ASSIGNMENT
Among the lines below, a stretch begins at the one with "NRL DOG COLLARS_CANBERRA" and ends at the one with "total: 99.85 -> 118.45". Repeat that stretch exactly, ends included.
+ + + + + + +
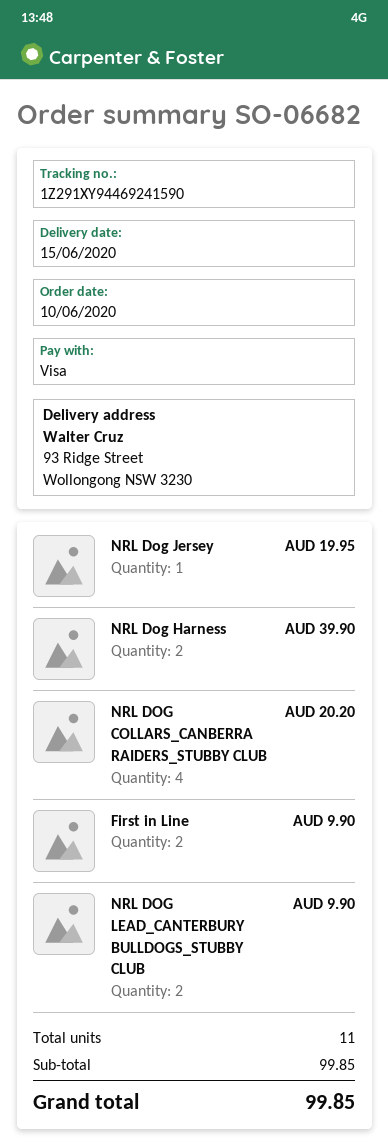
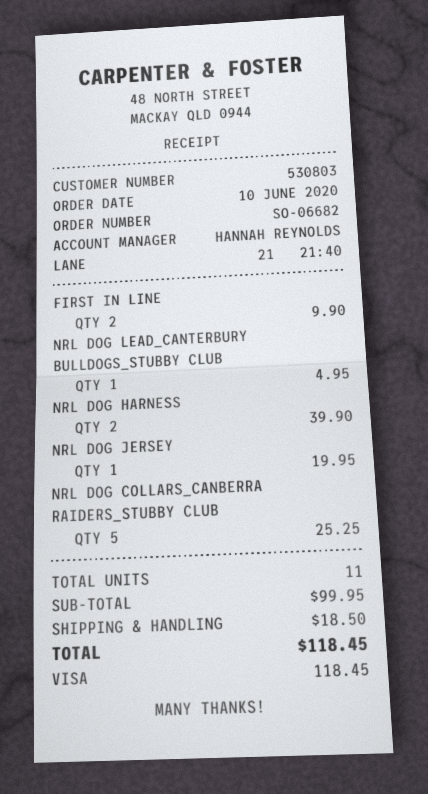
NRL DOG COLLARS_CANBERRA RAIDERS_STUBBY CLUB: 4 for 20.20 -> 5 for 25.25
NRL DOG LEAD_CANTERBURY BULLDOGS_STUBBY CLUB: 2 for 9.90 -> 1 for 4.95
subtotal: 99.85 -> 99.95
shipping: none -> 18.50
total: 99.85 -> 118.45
+ + + + + + +
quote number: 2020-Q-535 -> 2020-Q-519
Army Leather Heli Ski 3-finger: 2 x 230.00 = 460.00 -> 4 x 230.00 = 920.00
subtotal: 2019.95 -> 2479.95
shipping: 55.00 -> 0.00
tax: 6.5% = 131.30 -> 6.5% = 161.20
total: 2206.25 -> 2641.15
+ + + + + + +
TASK SOLUTION
NRL DOG COLLARS_CANBERRA RAIDERS_STUBBY CLUB: 4 for 20.20 -> 5 for 25.25
NRL DOG LEAD_CANTERBURY BULLDOGS_STUBBY CLUB: 2 for 9.90 -> 1 for 4.95
subtotal: 99.85 -> 99.95
shipping: none -> 18.50
total: 99.85 -> 118.45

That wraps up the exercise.